● **EXERCISE REQUIREMENTS**
Leave out every line before the one that contains "row order: strain ascending". Please restate that line and the rest of the data word for word, through the end.

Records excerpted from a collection
───
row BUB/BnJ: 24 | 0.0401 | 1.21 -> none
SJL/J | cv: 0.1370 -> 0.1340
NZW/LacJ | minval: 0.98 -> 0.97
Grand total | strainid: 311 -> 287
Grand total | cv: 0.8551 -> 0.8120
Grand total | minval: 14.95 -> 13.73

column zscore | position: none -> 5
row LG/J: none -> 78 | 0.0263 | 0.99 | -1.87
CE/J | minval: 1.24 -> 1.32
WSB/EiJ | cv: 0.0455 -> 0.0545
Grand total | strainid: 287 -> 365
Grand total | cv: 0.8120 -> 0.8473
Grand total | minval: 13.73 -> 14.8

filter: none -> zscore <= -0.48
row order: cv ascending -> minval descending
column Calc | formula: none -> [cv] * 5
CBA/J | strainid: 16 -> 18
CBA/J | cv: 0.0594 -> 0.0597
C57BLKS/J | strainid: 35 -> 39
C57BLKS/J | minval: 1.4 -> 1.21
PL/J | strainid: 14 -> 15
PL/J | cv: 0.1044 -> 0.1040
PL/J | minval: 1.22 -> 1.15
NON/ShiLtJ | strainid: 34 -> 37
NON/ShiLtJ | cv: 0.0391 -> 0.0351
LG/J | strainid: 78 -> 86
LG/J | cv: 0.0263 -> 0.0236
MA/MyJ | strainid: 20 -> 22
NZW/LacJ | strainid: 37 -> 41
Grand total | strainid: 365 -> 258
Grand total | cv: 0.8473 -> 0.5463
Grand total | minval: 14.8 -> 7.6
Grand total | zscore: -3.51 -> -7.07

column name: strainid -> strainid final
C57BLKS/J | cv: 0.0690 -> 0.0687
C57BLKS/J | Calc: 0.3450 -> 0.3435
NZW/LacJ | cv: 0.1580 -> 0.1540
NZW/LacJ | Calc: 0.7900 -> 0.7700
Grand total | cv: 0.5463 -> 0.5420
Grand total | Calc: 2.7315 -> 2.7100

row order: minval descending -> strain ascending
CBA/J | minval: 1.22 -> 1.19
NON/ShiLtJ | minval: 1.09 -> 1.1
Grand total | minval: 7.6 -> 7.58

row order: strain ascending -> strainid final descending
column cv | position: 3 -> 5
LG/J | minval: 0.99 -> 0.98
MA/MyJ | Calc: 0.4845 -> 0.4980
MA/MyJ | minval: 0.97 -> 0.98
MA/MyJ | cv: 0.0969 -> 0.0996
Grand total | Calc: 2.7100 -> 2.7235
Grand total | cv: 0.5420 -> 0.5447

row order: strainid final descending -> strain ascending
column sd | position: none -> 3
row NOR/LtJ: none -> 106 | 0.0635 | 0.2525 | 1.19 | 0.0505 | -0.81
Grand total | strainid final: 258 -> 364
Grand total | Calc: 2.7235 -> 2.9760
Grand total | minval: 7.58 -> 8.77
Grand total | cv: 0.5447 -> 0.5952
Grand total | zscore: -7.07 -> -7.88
───
● **WRITTEN ANSWER**
row order: strain ascending -> strainid final descending
column cv | position: 3 -> 5
LG/J | minval: 0.99 -> 0.98
MA/MyJ | Calc: 0.4845 -> 0.4980
MA/MyJ | minval: 0.97 -> 0.98
MA/MyJ | cv: 0.0969 -> 0.0996
Grand total | Calc: 2.7100 -> 2.7235
Grand total | cv: 0.5420 -> 0.5447

row order: strainid final descending -> strain ascending
column sd | position: none -> 3
row NOR/LtJ: none -> 106 | 0.0635 | 0.2525 | 1.19 | 0.0505 | -0.81
Grand total | strainid final: 258 -> 364
Grand total | Calc: 2.7235 -> 2.9760
Grand total | minval: 7.58 -> 8.77
Grand total | cv: 0.5447 -> 0.5952
Grand total | zscore: -7.07 -> -7.88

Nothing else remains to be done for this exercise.